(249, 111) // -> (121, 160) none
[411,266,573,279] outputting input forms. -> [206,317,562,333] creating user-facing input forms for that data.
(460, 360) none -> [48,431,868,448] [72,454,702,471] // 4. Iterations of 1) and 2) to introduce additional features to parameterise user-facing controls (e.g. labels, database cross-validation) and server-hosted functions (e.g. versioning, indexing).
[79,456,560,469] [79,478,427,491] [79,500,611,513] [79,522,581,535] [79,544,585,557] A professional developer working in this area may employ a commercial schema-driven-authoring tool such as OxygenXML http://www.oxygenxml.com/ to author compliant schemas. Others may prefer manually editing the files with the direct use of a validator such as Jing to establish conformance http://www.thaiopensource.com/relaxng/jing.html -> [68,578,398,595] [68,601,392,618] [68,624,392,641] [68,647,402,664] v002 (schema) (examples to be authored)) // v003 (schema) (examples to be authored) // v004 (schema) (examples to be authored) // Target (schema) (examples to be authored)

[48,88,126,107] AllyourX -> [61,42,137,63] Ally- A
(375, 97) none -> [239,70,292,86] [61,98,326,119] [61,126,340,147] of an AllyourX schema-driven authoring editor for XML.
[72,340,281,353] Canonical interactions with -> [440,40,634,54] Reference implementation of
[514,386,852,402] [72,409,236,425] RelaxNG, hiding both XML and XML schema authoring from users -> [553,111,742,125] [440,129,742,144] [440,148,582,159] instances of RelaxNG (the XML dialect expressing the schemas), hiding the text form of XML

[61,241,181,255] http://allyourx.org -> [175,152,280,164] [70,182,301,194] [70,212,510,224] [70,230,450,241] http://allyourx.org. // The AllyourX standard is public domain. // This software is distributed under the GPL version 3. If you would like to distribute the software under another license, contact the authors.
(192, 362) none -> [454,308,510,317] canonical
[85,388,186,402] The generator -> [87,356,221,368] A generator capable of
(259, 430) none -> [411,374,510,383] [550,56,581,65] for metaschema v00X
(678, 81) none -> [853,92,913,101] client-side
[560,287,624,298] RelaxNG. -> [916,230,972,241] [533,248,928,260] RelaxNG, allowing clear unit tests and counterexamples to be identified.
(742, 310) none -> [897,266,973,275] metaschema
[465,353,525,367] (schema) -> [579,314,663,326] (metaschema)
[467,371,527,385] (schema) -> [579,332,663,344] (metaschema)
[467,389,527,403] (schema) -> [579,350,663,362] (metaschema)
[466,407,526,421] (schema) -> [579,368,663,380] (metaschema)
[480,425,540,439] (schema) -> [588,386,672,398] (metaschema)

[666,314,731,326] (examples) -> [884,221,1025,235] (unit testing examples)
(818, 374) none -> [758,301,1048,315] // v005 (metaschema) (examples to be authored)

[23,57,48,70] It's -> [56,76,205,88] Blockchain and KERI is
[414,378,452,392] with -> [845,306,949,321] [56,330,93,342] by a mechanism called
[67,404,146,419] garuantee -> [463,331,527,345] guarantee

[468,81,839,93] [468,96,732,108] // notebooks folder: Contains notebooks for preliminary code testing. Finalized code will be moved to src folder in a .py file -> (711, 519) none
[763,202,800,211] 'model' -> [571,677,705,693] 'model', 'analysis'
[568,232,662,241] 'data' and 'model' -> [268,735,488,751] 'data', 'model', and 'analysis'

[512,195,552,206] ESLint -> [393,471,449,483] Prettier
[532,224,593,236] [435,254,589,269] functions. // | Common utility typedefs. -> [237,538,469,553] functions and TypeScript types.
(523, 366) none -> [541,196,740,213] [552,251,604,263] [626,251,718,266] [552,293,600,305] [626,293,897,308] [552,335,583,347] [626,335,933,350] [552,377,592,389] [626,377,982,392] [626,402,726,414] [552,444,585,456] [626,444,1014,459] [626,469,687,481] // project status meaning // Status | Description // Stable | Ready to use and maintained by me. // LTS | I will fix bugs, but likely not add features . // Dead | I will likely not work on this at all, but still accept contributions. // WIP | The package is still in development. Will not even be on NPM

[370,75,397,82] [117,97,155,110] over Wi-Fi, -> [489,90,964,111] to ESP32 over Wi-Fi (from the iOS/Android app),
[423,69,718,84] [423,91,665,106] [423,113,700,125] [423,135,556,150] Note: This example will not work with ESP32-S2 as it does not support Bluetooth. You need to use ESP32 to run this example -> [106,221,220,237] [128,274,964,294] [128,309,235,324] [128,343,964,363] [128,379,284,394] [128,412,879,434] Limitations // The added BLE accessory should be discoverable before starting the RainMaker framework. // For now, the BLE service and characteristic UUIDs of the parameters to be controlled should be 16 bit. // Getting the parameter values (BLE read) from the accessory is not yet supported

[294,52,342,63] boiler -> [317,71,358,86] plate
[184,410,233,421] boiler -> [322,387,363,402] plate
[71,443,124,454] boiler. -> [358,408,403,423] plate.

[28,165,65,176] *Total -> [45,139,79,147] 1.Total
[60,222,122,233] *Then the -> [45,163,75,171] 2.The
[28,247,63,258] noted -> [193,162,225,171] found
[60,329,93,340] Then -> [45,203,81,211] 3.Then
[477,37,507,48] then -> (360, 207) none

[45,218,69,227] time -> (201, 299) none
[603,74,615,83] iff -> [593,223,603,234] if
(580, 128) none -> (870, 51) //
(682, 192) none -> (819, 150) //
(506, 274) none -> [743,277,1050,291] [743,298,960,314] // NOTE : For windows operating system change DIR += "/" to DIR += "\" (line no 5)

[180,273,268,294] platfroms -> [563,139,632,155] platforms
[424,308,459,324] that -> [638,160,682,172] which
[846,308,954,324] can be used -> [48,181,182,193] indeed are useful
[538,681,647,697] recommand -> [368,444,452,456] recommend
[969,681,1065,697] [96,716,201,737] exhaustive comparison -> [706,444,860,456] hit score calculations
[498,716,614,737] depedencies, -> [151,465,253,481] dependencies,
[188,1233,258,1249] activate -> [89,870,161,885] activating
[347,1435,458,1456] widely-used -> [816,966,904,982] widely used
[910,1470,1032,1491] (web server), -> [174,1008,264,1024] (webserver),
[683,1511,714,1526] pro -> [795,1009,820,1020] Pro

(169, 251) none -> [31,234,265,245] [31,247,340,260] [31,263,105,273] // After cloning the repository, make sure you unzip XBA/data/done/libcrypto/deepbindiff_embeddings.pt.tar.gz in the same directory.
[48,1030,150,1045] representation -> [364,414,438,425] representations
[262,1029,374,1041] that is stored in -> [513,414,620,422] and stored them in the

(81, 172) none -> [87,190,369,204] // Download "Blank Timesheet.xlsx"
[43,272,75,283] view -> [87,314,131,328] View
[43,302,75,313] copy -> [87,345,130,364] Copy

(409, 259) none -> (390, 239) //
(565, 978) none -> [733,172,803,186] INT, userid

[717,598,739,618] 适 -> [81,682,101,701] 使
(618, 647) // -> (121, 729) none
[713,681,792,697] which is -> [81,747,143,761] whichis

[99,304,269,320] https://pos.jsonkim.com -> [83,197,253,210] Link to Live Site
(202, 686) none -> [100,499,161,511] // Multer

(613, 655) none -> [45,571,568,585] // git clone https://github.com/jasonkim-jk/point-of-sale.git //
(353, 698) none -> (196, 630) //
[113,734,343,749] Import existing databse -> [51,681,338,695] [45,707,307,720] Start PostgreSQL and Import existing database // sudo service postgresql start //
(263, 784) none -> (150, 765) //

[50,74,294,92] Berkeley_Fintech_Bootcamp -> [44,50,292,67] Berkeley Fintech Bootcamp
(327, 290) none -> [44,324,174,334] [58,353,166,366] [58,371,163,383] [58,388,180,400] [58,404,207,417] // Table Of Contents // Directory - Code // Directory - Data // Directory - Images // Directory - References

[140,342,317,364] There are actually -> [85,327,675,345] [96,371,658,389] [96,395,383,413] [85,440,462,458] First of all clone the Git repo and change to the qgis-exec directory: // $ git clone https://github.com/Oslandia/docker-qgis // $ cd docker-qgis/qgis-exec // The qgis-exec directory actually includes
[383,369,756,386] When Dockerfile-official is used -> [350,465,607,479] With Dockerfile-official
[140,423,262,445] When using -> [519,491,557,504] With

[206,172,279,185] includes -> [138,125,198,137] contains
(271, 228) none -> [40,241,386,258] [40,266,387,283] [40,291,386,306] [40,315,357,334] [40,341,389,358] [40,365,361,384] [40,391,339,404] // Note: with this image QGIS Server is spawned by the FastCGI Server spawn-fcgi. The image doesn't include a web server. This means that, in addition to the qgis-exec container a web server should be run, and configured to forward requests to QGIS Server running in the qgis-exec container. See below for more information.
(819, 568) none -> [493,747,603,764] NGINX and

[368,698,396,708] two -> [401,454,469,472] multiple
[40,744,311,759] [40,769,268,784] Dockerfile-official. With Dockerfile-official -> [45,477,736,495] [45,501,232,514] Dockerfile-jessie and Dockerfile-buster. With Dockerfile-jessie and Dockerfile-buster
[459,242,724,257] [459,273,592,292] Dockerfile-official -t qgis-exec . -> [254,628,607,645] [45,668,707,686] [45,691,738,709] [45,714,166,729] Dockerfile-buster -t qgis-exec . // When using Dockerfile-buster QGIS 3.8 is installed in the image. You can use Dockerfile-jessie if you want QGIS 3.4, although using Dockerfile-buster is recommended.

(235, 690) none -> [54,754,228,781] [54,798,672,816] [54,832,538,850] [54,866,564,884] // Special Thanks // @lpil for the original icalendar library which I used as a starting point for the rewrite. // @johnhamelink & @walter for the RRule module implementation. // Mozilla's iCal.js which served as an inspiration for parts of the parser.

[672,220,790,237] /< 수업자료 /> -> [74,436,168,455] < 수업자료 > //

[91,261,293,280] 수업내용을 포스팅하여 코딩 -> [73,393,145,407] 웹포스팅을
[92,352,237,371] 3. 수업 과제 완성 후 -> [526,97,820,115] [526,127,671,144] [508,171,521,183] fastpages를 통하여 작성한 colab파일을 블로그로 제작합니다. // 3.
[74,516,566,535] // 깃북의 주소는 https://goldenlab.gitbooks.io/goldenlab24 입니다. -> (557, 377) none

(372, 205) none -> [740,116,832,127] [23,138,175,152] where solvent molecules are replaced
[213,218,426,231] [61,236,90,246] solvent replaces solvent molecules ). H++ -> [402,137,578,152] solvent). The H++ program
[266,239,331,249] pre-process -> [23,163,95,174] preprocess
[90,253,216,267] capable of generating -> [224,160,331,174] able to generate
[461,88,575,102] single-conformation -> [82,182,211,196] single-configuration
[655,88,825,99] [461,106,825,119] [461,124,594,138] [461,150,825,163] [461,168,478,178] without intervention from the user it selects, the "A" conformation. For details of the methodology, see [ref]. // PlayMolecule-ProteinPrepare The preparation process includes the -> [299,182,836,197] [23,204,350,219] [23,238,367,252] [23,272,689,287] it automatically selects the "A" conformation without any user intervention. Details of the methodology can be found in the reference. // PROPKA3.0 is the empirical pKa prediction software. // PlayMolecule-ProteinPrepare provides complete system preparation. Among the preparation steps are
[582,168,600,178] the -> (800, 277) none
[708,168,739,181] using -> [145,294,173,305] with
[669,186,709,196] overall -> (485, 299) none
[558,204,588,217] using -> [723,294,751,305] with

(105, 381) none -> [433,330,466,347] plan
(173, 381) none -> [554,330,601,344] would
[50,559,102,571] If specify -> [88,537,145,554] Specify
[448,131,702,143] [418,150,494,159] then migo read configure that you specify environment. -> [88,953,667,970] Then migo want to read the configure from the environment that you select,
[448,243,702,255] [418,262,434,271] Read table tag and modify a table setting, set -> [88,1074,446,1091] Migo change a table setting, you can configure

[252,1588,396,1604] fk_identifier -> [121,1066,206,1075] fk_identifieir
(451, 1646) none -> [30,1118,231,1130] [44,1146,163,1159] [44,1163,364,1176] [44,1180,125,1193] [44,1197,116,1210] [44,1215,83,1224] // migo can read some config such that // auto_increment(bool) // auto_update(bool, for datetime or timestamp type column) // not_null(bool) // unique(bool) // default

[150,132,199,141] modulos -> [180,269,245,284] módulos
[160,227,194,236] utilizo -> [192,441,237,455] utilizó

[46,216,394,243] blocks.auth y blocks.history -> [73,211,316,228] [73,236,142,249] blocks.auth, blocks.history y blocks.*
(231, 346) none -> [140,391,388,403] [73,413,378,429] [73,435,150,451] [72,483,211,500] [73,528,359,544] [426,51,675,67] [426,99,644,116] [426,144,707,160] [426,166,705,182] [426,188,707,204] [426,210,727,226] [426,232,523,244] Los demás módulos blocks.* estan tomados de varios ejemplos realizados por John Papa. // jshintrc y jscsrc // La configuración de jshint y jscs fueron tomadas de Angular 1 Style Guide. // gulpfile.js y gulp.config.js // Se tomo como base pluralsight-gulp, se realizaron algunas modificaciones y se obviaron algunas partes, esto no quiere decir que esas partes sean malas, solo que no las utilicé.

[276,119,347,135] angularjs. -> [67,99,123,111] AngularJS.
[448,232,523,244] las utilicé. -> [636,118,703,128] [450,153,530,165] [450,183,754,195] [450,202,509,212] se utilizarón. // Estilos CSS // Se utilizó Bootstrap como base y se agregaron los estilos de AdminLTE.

**WORK INSTRUCTIONS:** The output should be exactly the lines above from the line containing "[206,172,279,185] includes ->" to the line containing "[266,239,331,249] pre-process ->", inclusive, with no other lines.

**EXERCISE OUTPUT:**
[206,172,279,185] includes -> [138,125,198,137] contains
(271, 228) none -> [40,241,386,258] [40,266,387,283] [40,291,386,306] [40,315,357,334] [40,341,389,358] [40,365,361,384] [40,391,339,404] // Note: with this image QGIS Server is spawned by the FastCGI Server spawn-fcgi. The image doesn't include a web server. This means that, in addition to the qgis-exec container a web server should be run, and configured to forward requests to QGIS Server running in the qgis-exec container. See below for more information.
(819, 568) none -> [493,747,603,764] NGINX and

[368,698,396,708] two -> [401,454,469,472] multiple
[40,744,311,759] [40,769,268,784] Dockerfile-official. With Dockerfile-official -> [45,477,736,495] [45,501,232,514] Dockerfile-jessie and Dockerfile-buster. With Dockerfile-jessie and Dockerfile-buster
[459,242,724,257] [459,273,592,292] Dockerfile-official -t qgis-exec . -> [254,628,607,645] [45,668,707,686] [45,691,738,709] [45,714,166,729] Dockerfile-buster -t qgis-exec . // When using Dockerfile-buster QGIS 3.8 is installed in the image. You can use Dockerfile-jessie if you want QGIS 3.4, although using Dockerfile-buster is recommended.

(235, 690) none -> [54,754,228,781] [54,798,672,816] [54,832,538,850] [54,866,564,884] // Special Thanks // @lpil for the original icalendar library which I used as a starting point for the rewrite. // @johnhamelink & @walter for the RRule module implementation. // Mozilla's iCal.js which served as an inspiration for parts of the parser.

[672,220,790,237] /< 수업자료 /> -> [74,436,168,455] < 수업자료 > //

[91,261,293,280] 수업내용을 포스팅하여 코딩 -> [73,393,145,407] 웹포스팅을
[92,352,237,371] 3. 수업 과제 완성 후 -> [526,97,820,115] [526,127,671,144] [508,171,521,183] fastpages를 통하여 작성한 colab파일을 블로그로 제작합니다. // 3.
[74,516,566,535] // 깃북의 주소는 https://goldenlab.gitbooks.io/goldenlab24 입니다. -> (557, 377) none

(372, 205) none -> [740,116,832,127] [23,138,175,152] where solvent molecules are replaced
[213,218,426,231] [61,236,90,246] solvent replaces solvent molecules ). H++ -> [402,137,578,152] solvent). The H++ program
[266,239,331,249] pre-process -> [23,163,95,174] preprocess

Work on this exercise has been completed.